A13: No. Generally, the receipt of a government grant by a business is included in its gross income and taxable to the business. However, a nonreimbursable grant awarded by a Tribe to a tribal member like you to counter the economic impact of COVID-19 on your sole proprietorship that operates on or near the reservation is excluded from your gross income and not taxable to you.

Q14: Do Tribes have any information reporting obligations with respect to the payments described in Q1 through Q13? (added March 25, 2022)

A14: No, the payments described in Q1 through Q13 are excludable from the tribal members’ gross income and therefore not taxable to the recipient tribal members.
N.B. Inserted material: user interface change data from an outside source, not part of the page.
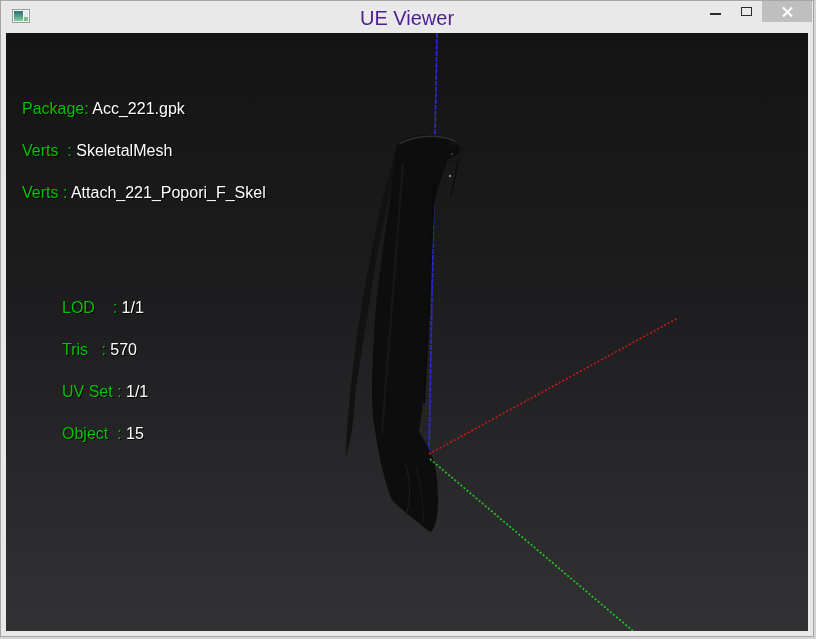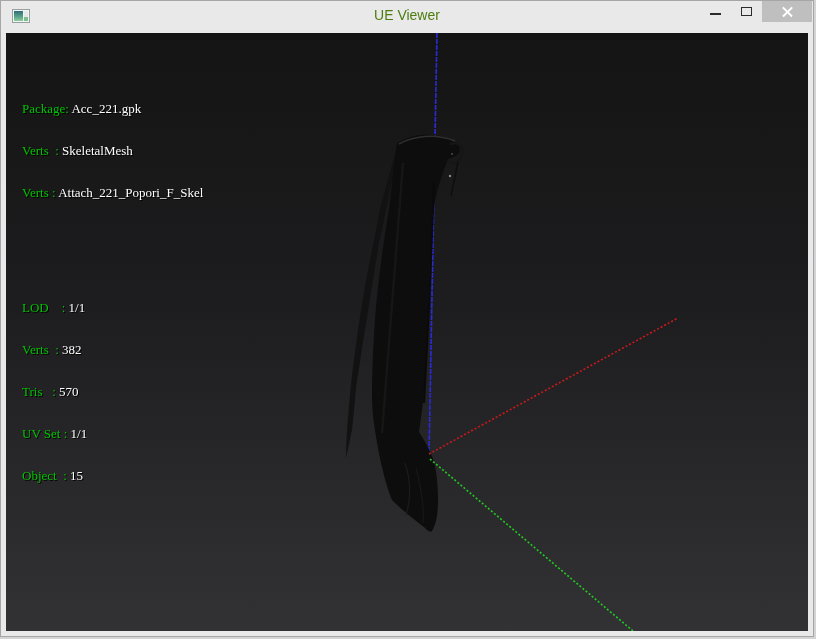--- a/index.html
+++ b/index.html
@@ -38,7 +38,7 @@
   .title{
     position:absolute;left:0;right:0;top:6px;
     text-align:center;
-    font-size:14px;color:#4d7c0f;
+    font-size:20px;color:#4c1d95;
   }
   .controls{
     position:absolute;top:0;right:1px;

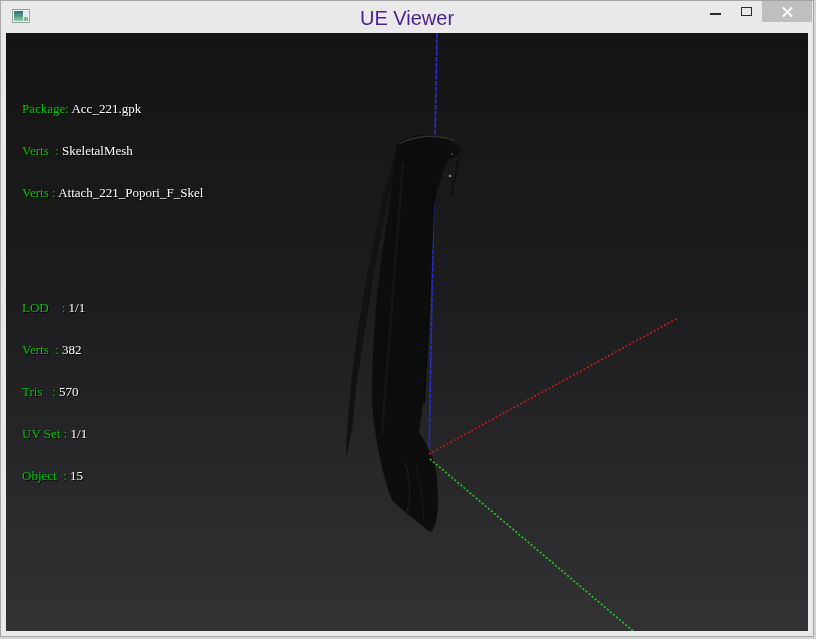--- a/index.html
+++ b/index.html
@@ -71,8 +71,8 @@
   
   .console{
     position:absolute;left:16px;top:13px;
-    font-family:Liberation Serif, serif;
-    font-size:13px;line-height:14px;
+    font-family:Liberation Sans, sans-serif;
+    font-size:16px;line-height:14px;
     white-space:pre;
     text-shadow:1px 1px 0 #000;
   }

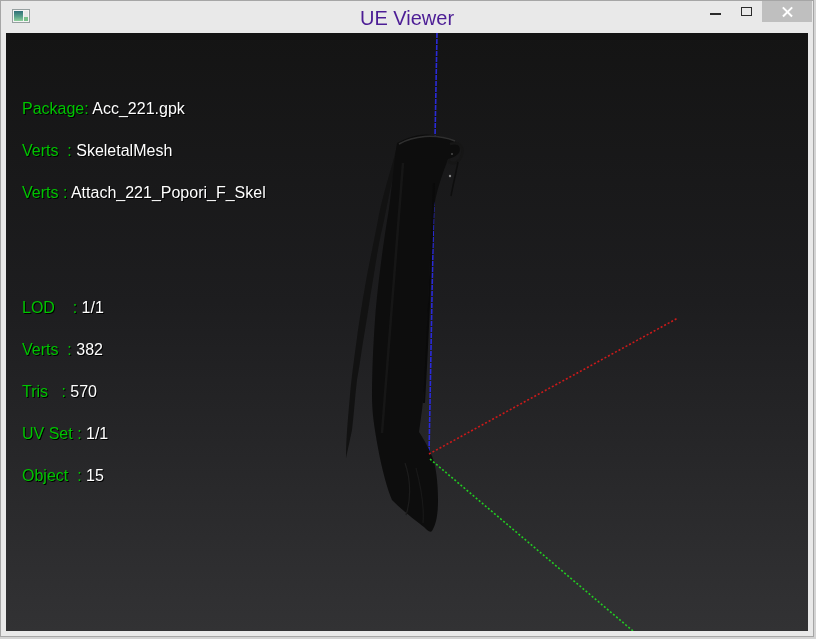--- a/index.html
+++ b/index.html
@@ -76,7 +76,7 @@
     white-space:pre;
     text-shadow:1px 1px 0 #000;
   }
-  .console .stats{margin-top:17px;}
+  .console .stats{margin-top:17px;margin-left:40px;}
   .console .lbl{color:#00c400;}
   .console .val{color:#ffffff;}
 </style>

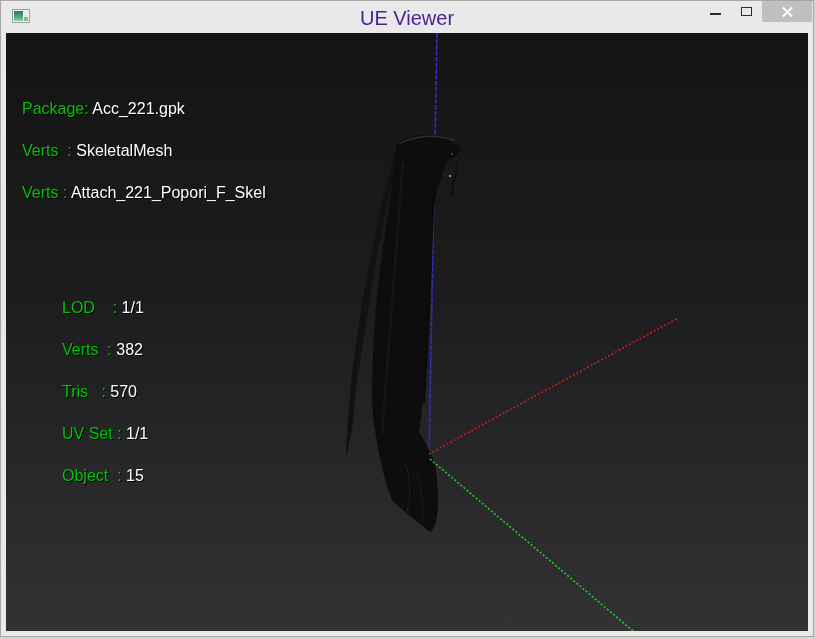--- a/index.html
+++ b/index.html
@@ -170,7 +170,6 @@
       </div>
       <div class="stats">
         <div><span class="lbl">LOD    :</span><span class="val"> 1/1</span></div>
-        <div><span class="lbl">Verts  :</span><span class="val"> 382</span></div>
         <div><span class="lbl">Tris   :</span><span class="val"> 570</span></div>
         <div><span class="lbl">UV Set :</span><span class="val"> 1/1</span></div>
         <div><span class="lbl">Object  :</span><span class="val"> 15</span></div>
Thus, these payments are not subject to information reporting under Code section 6041 and are not required to be reported on a Form 1099-MISC, Miscellaneous Information. Tribal members who receive a Form 1099-MISC for these payments should contact the Tribe, and the Tribe should furnish corrected Forms 1099-MISC to the tribal members (and file corrected Forms 1099-MISC with the IRS if incorrect ones were already filed). Regardless of whether a tribal member receives a Form 1099-MISC or corrected Form 1099-MISC, tribal members do not need to report the payments described in Q1 through Q13 as income on their federal income tax returns.

Q15: Are ANCs required to include in their gross income allocations of funds received from the U.S. government to be used to make COVID relief payments for the benefit of ANC shareholders and other eligible recipients? (added March 25, 2022)

A15: No, allocations of funds received by an ANC from the U.S. government to be used for the benefit of the ANC’s shareholders and other eligible recipients are excluded from the ANC’s gross income to the extent that such funds are paid by the ANC in the form of COVID relief payments to or for the benefit of the ANC’s shareholders or other eligible recipients.